Expectations of Class Members

Class members are expected to commit themselves to (1) regular class attendance, and (2) at least one Co-Counseling session each week outside of class, ideally of an hour to two hours in length.[42] People should not be excluded if their life circumstances limit their ability to attend classes regularly.

Co-Counselors Participating in Classes Outside of Their Area

To participate in a class outside their Area,[43] Co-Counselors need the approval of their Area Reference Person (ARP)[44] as well as the teacher’s ARP. To participate in a class outside their Region,[45] Co-Counselors need the approval of their Regional Reference Person (RRP) as well as the teacher’s RRP.

Assistant Teachers

Teachers should have assistant teachers whenever possible (see Guideline D.3. Assistant Teachers).


These procedures for classes have worked well. We need the support of a class to consistently contradict our patterns, especially our chronic patterns. Classes offer resource and stability. They make it possible for RC to reach every part of the local community.

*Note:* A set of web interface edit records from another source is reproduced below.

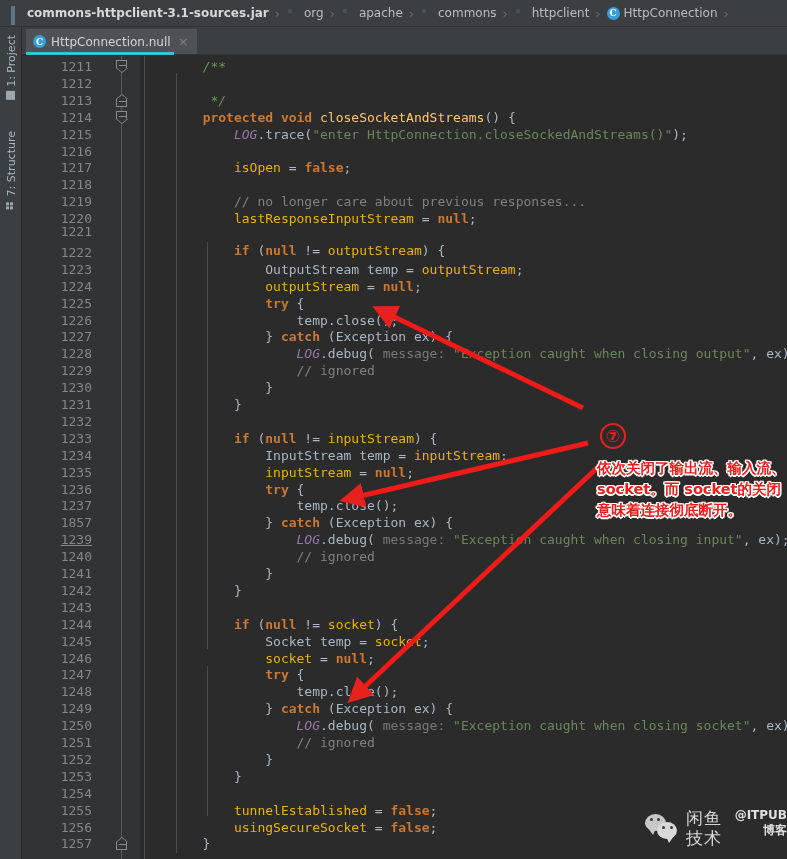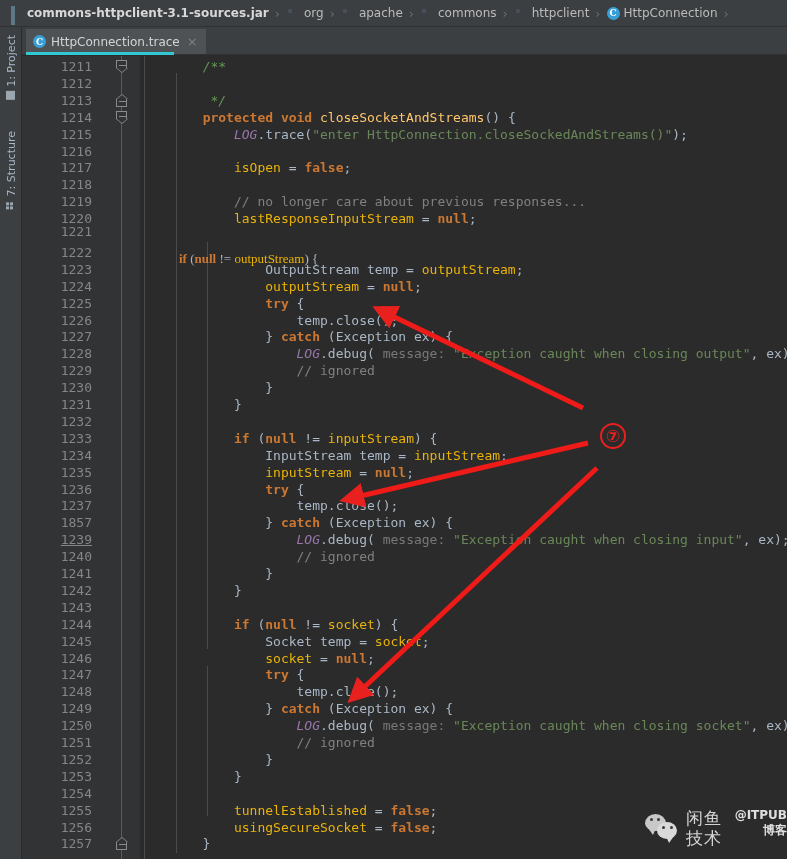--- a/index.html
+++ b/index.html
@@ -281,7 +281,7 @@
   <div class="tab-bar">
     <div class="tab">
       <span class="ico ico-class">C</span>
-      <span class="tab-label">HttpConnection.trace</span>
+      <span class="tab-label">HttpConnection.null</span>
       <span class="tab-close">×</span>
     </div>
     <div class="tab-underline"></div>

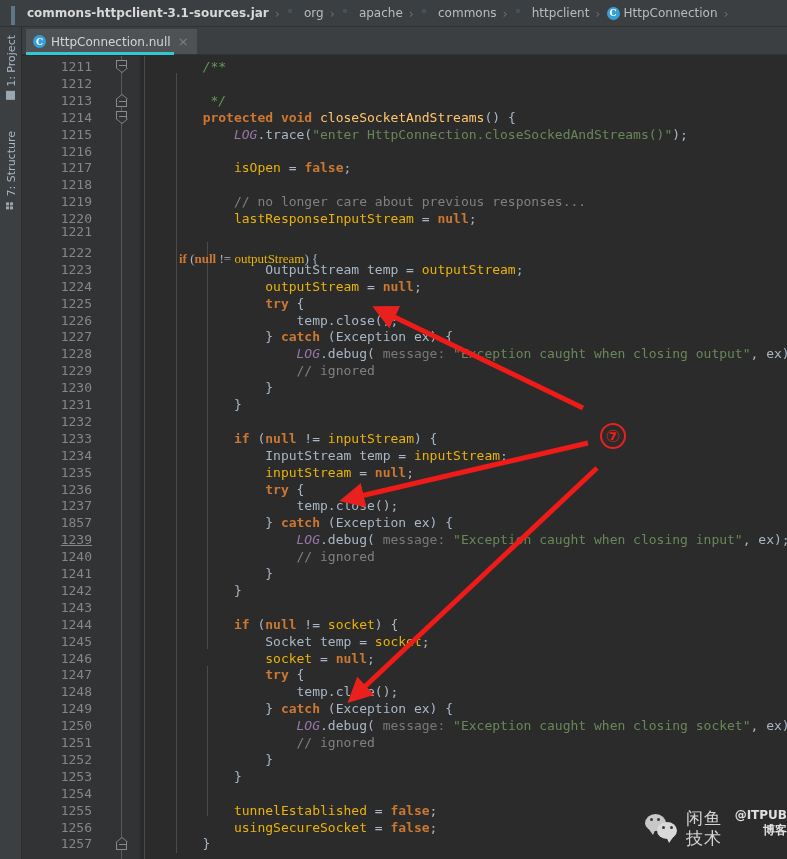--- a/index.html
+++ b/index.html
@@ -371,7 +371,7 @@
           <div class="code-line" style="top: 138.2px;"><span class="t-plain">            </span><span class="t-cmtl">// no longer care about previous responses...</span></div>
           <div class="code-line" style="top: 155.1px;"><span class="t-plain">            </span><span class="t-fld">lastResponseInputStream</span><span class="t-plain"> = </span><span class="t-kw">null</span><span class="t-plain">;</span></div>
           <div class="code-line" style="top: 172px;"></div>
-          <div class="code-line" style="top: 195px; font-family: Liberation Serif, serif;"><span class="t-plain">            </span><span class="t-kw">if</span><span class="t-plain"> (</span><span class="t-kw">null</span><span class="t-plain"> != </span><span class="t-fld">outputStream</span><span class="t-plain">) {</span></div>
+          <div class="code-line" style="top: 187px;"><span class="t-plain">            </span><span class="t-kw">if</span><span class="t-plain"> (</span><span class="t-kw">null</span><span class="t-plain"> != </span><span class="t-fld">outputStream</span><span class="t-plain">) {</span></div>
           <div class="code-line" style="top: 205.8px;"><span class="t-plain">                OutputStream temp = </span><span class="t-fld">outputStream</span><span class="t-plain">;</span></div>
           <div class="code-line" style="top: 222.7px;"><span class="t-plain">                </span><span class="t-fld">outputStream</span><span class="t-plain"> = </span><span class="t-kw">null</span><span class="t-plain">;</span></div>
           <div class="code-line" style="top: 239.6px;"><span class="t-plain">                </span><span class="t-kw">try</span><span class="t-plain"> {</span></div>

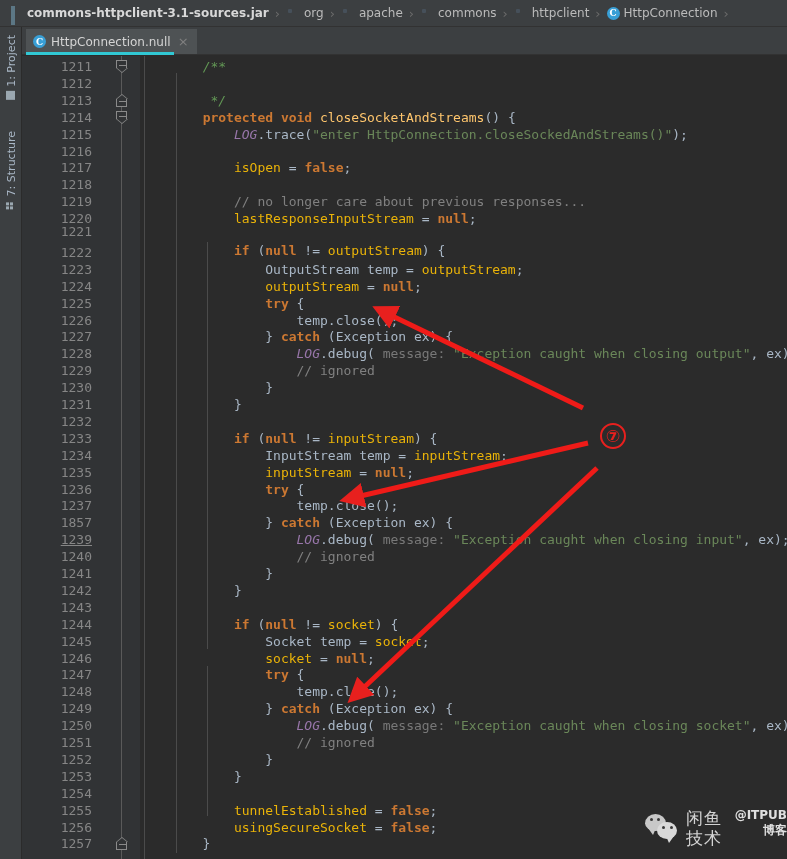--- a/index.html
+++ b/index.html
@@ -426,6 +426,7 @@
 
   <div class="overlay">
     <div class="circled-num">⑦</div>
+    <div class="note-text">依次关闭了输出流、输入流、socket。而 socket的关闭意味着连接彻底断开。</div>
   </div>
 
   <div class="watermark">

Classes meeting weekly have, in general, been the most successful, though other schedules have also been successful. Our experience is that people need steady, ongoing contact to contradict isolation, to remember the importance of re-emergence, and to contradict the persistent confusions that come from living in oppressive societies. Having assistant teachers is important both to support the teacher and to train additional new teachers.


[38] A validation is a contradiction to a client’s distress that affirms the reality of the client’s goodness.

[39] Students will also benefit from not using these drugs or substances after Co-Counseling sessions and classes.

[40] Psychiatric drugs are substances prescribed by psychiatrists or health care providers to “treat” what they call “mental illness” and difficulties such as sleeplessness, tension, stress, or “disruptive behavior,” passivity, anxiety, and grief. They are also prescribed to suppress or numb feelings and effects of oppression. They include substances such as Ritalin and Adderall that are widely prescribed to young people and others to enforce compliance and passivity. Psychiatric drugs are sometimes called psychotropic drugs.

[41] Teachers are to ask prospective students about their use of drugs and addictive substances, including psychiatric drugs; explain why they are asking; and introduce the prospective students to our policies. Teachers should tell prospective students that using these substances will limit the benefit they receive from RC. Teachers need to inform themselves and their students about the effects of alcohol and other drugs on the discharge and re-evaluation process. Teachers should make it clear that they, backed by the RC Community, are in full support of the prospective students, and stand against the use of these substances and against the oppressions that push people to use them.

[42] Class members can accelerate their progress by participating regularly in other RC activities in addition to their class, including workshops, “each-one-teach-one” events, support groups, gather-ins, and additional sessions. (An each-one-teach-one event is an introduction to RC in which each Co-Counselor attending brings someone who is not a Co-Counselor.) At these activities, they will learn more about RC theory and practice, which will help them make more use of the content of their class.

[43] An Area is a formal grouping of Co-Counselors, with a designated leader called the Area Reference Person (ARP).  Areas are formed by the decision of the Co-Counselors in the local Community, with approval from the IRP. See Guideline E. Structure and Leadership of the RC Community.

[44] An Area Reference Person (ARP) is an RC leader who thinks about and oversees an Area as a whole. The ARP develops and supports leadership within the Area and exercises judgment on which activities are consistent with RC theory and policy.

[45] A Region can be a geographic, ethnic, or language entity. Regions of various sizes in different locations around the world are initially created by the International Reference Person (IRP). As the RC Community has grown, many Regions have divided into two or more Regions. Regions may or may not contain organized Areas.